Wednesday, September 19, 2012

Are smartphones growing up? Benchmarking the new iPhone 5

Apple's iPhone 5 is the fastest smartphone ever tested using the WebKit team's SunSpider JavaScript benchmark, apparently due to the custom core design of the A6 processor. The benchmark performs over twice as fast on the A6 as it does on the A5 processor in the iPhone 4S, and even bests smartphones running Intel's x86-based Atom processors, according to AnandTech.

AnandTech published an extensive SunSpider benchmark comparison on Wednesday morning, including results from an iPhone 5 test unit and two dozen other smartphones.
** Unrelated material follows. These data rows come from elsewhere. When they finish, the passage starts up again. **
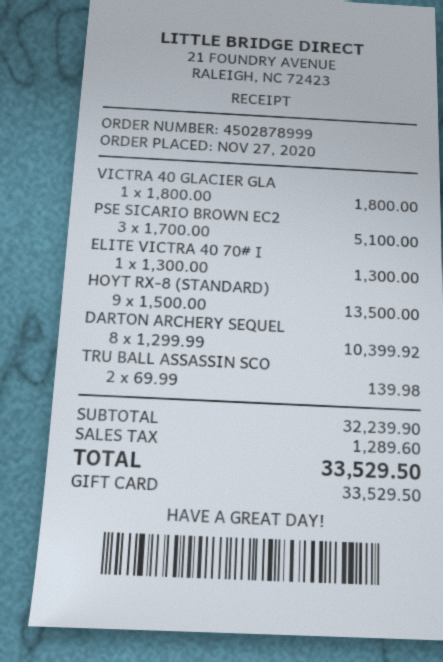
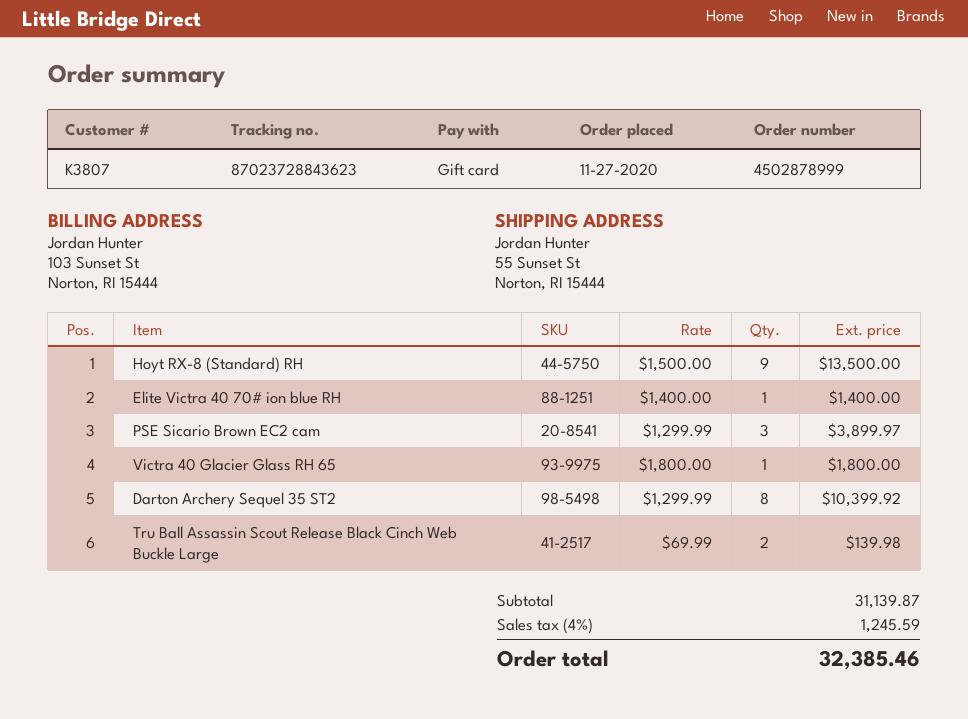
PSE SICARIO BROWN EC2: 3 x 1700.00 = 5100.00 -> 3 x 1299.99 = 3899.97
ELITE VICTRA 40 70# I: 1 x 1300.00 = 1300.00 -> 1 x 1400.00 = 1400.00
subtotal: 32239.90 -> 31139.87
tax: 1289.60 -> 1245.59
total: 33529.50 -> 32385.46

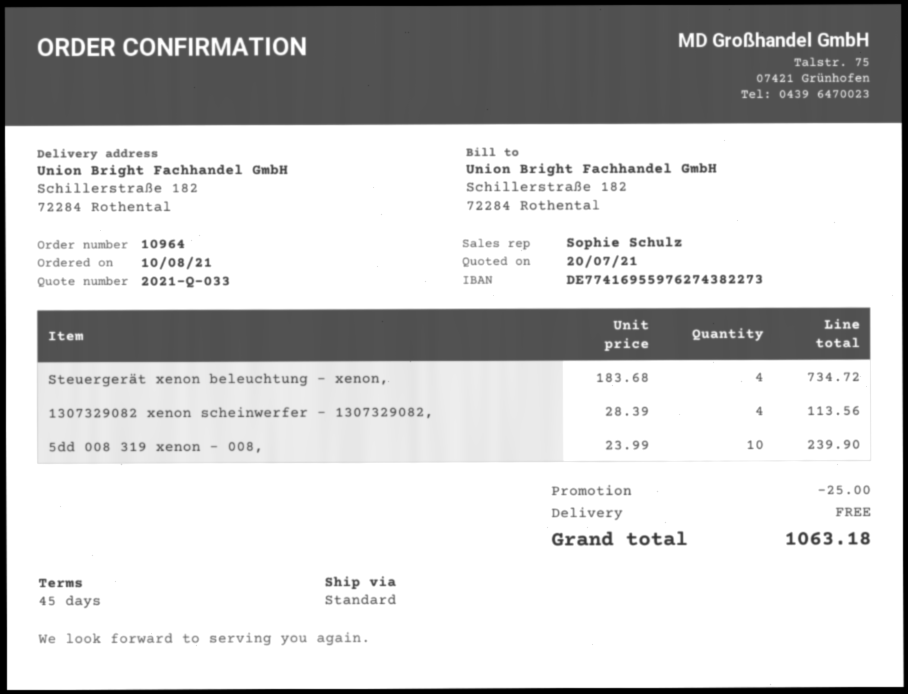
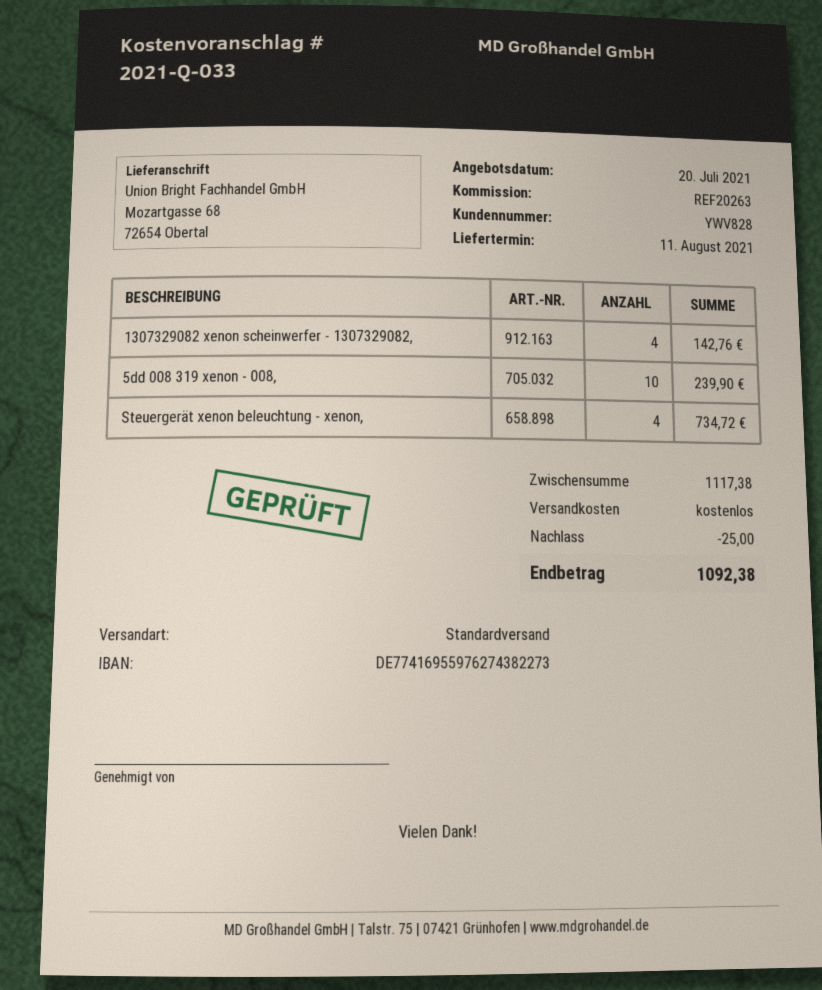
ship to: Schillerstraße 182, 72284 Rothental -> Mozartgasse 68, 72654 Obertal
1307329082 xenon scheinwerfer - 1307329082,: 4 for 113.56 -> 4 for 142.76
total: 1063.18 -> 1092.38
The iPhone 5 turned in an impressive 914.7ms time, easily besting the 2250.0ms of the iPhone 4S—almost 2.5 times as fast. It also beat the current top Android device, Samsung's Galaxy SIII, which ran the benchmark in 1442.9ms. (The iPhone 5 is 1.6 times faster.)

It's important to note that SunSpider isn't the best measure of raw performance across platforms. JavaScript engines vary from browser to browser on different platforms, and Apple almost certainly employs optimizations in iOS that would be difficult to replicate in Android or WP7 on every available handset. However, it's notable that the iPhone 5's A6 processor is executing JavaScript significantly faster than the only Atom-based smartphone currently available, the Lava XOLO X900, which turned in a 1279.4ms score.

"Intel originally hinted at issues in the [ARM Cortex] A9's memory interface as being why Atom was able to so easily outperform other ARM based SoCs in SunSpider," AnandTech explained. "[I]t looks like Apple specifically targeted improvements in the memory subsystem when designing the A6's CPU cores. The result is the fastest SunSpider test we've ever recorded on a smartphone—faster even than Intel's Atom Z2460."